ACTION ITEM:
Nothing but the lines from the first line of the records through the line with "[512,458,843,474] Refereed Conference" should be output, exactly as written and free of pictures.

Data records:
★ ★ ★ ★ ★ ★ ★

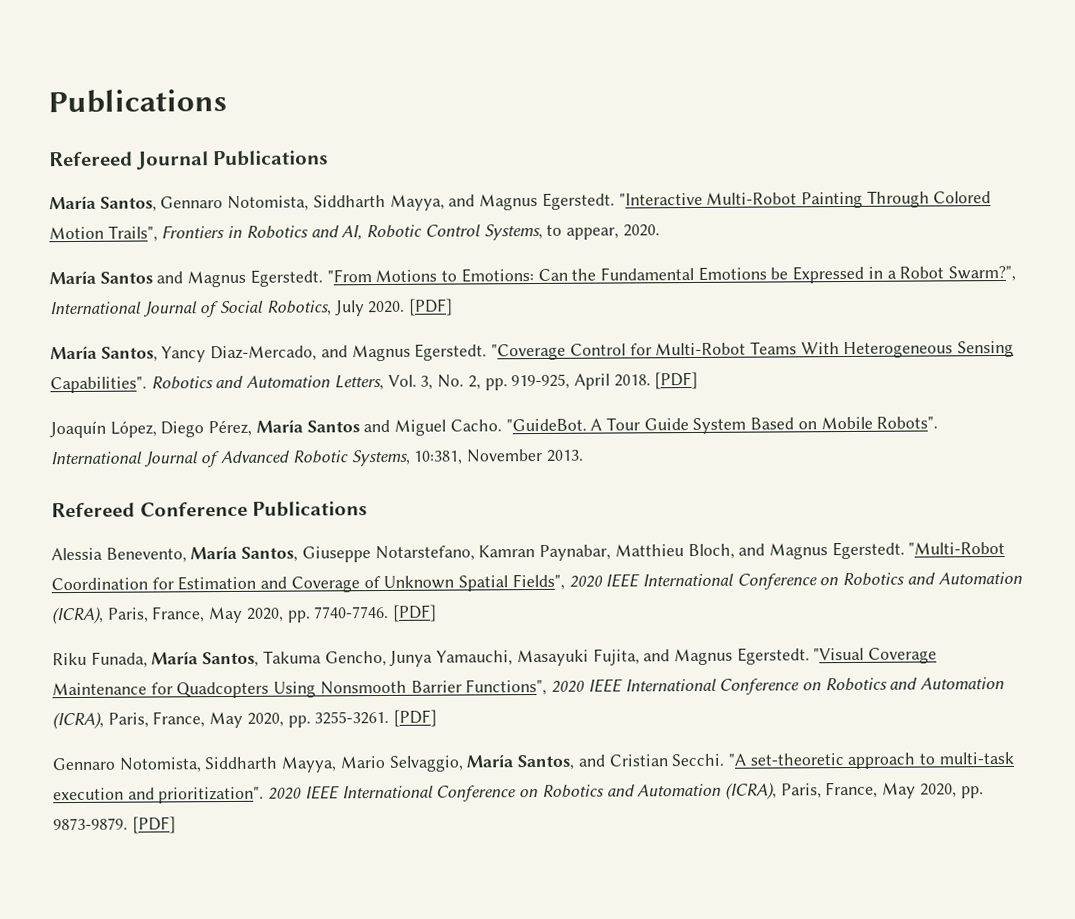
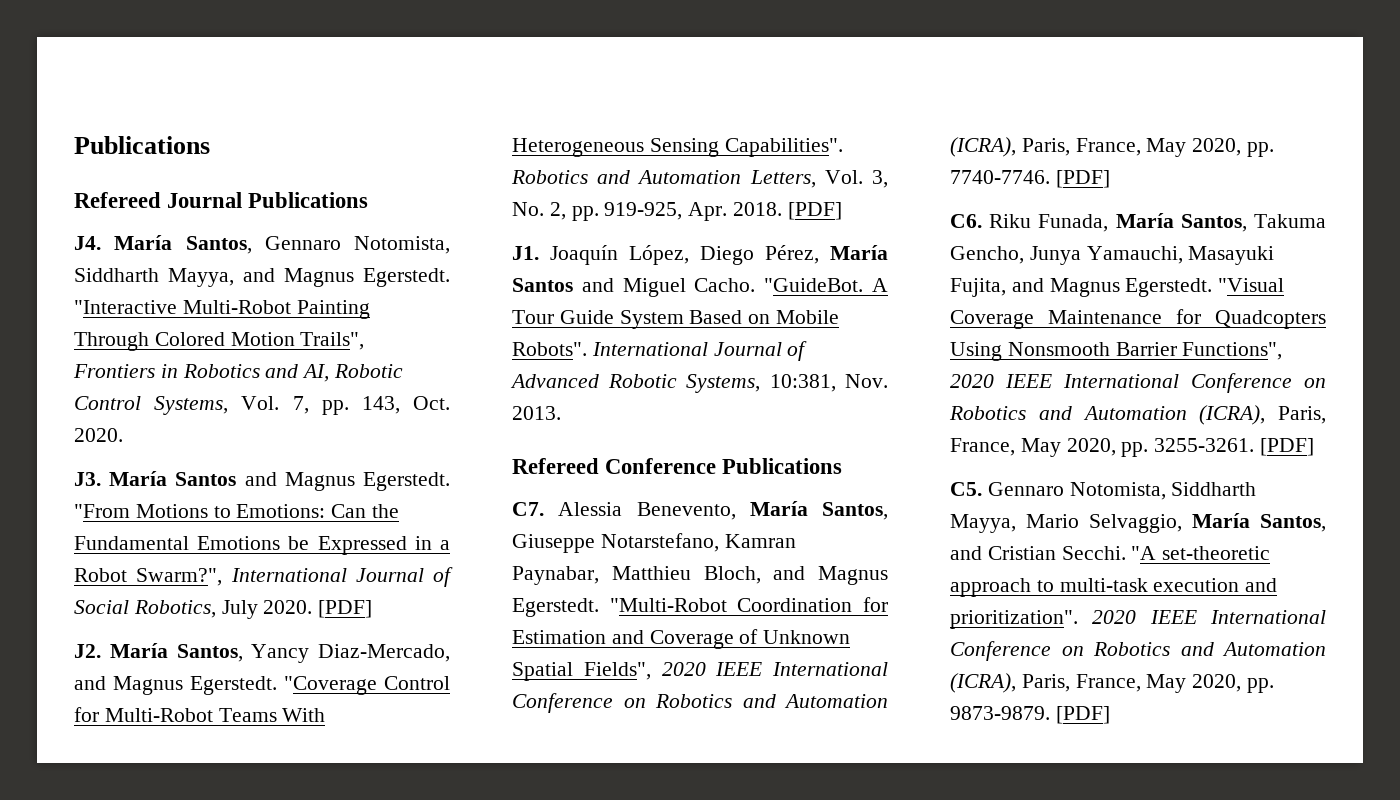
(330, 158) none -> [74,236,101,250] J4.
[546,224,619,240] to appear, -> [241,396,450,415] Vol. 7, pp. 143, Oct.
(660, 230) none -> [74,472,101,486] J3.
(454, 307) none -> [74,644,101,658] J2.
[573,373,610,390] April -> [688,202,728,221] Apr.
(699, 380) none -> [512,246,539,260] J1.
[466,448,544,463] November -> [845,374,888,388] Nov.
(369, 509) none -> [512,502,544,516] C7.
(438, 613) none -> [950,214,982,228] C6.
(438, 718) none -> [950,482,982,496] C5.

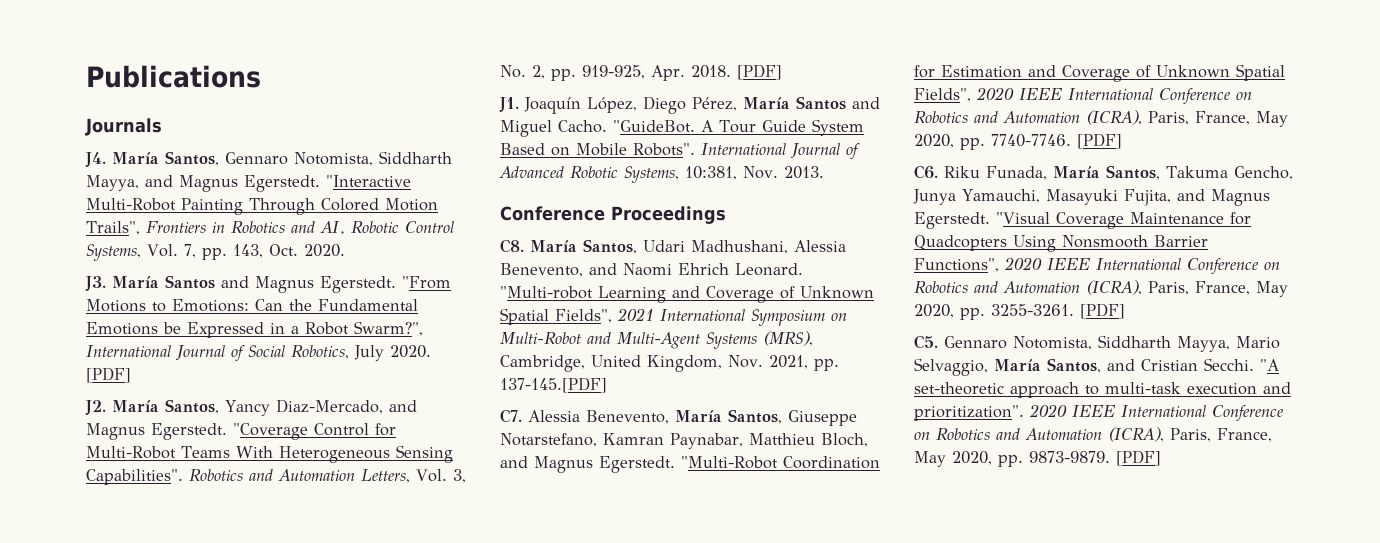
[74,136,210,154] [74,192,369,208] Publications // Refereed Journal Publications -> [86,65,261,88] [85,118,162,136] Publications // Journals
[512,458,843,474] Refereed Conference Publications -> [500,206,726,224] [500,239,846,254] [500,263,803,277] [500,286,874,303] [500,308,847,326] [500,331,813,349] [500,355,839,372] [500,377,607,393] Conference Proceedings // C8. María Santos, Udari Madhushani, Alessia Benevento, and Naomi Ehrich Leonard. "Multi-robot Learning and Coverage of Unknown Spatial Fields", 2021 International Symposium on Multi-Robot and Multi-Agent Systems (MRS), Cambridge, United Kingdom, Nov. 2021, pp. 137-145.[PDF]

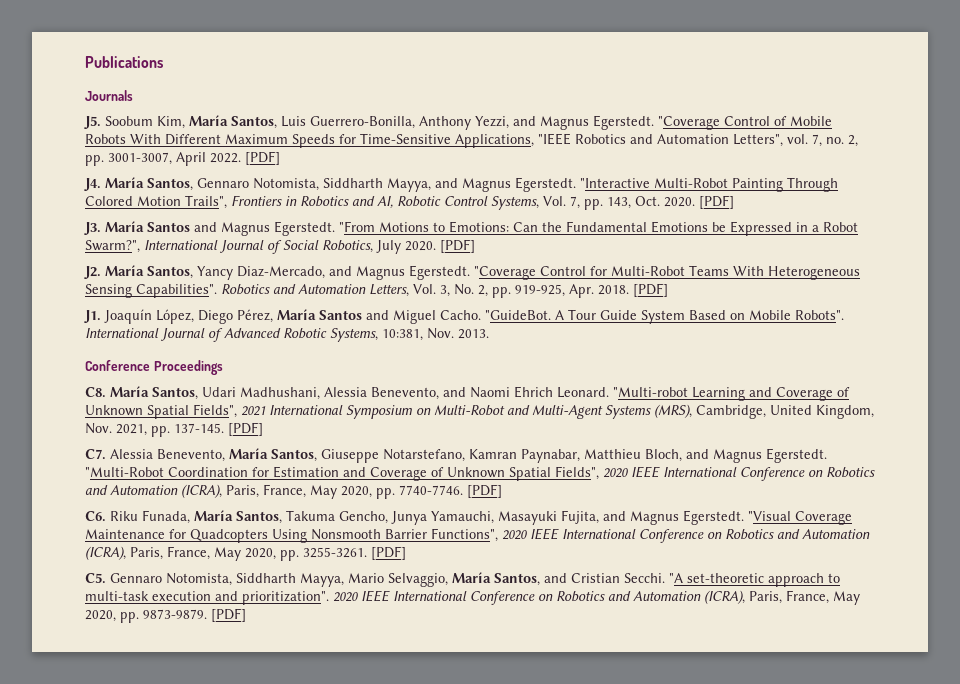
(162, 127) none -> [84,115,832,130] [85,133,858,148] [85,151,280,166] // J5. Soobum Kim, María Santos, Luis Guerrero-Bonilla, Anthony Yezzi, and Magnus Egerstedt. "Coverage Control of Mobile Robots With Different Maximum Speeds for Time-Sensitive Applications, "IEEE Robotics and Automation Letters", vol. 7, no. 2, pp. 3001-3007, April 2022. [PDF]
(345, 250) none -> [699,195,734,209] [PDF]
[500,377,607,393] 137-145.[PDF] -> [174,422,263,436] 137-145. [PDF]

★ ★ ★ ★ ★ ★ ★

TASK RESULT:
(330, 158) none -> [74,236,101,250] J4.
[546,224,619,240] to appear, -> [241,396,450,415] Vol. 7, pp. 143, Oct.
(660, 230) none -> [74,472,101,486] J3.
(454, 307) none -> [74,644,101,658] J2.
[573,373,610,390] April -> [688,202,728,221] Apr.
(699, 380) none -> [512,246,539,260] J1.
[466,448,544,463] November -> [845,374,888,388] Nov.
(369, 509) none -> [512,502,544,516] C7.
(438, 613) none -> [950,214,982,228] C6.
(438, 718) none -> [950,482,982,496] C5.

[74,136,210,154] [74,192,369,208] Publications // Refereed Journal Publications -> [86,65,261,88] [85,118,162,136] Publications // Journals
[512,458,843,474] Refereed Conference Publications -> [500,206,726,224] [500,239,846,254] [500,263,803,277] [500,286,874,303] [500,308,847,326] [500,331,813,349] [500,355,839,372] [500,377,607,393] Conference Proceedings // C8. María Santos, Udari Madhushani, Alessia Benevento, and Naomi Ehrich Leonard. "Multi-robot Learning and Coverage of Unknown Spatial Fields", 2021 International Symposium on Multi-Robot and Multi-Agent Systems (MRS), Cambridge, United Kingdom, Nov. 2021, pp. 137-145.[PDF]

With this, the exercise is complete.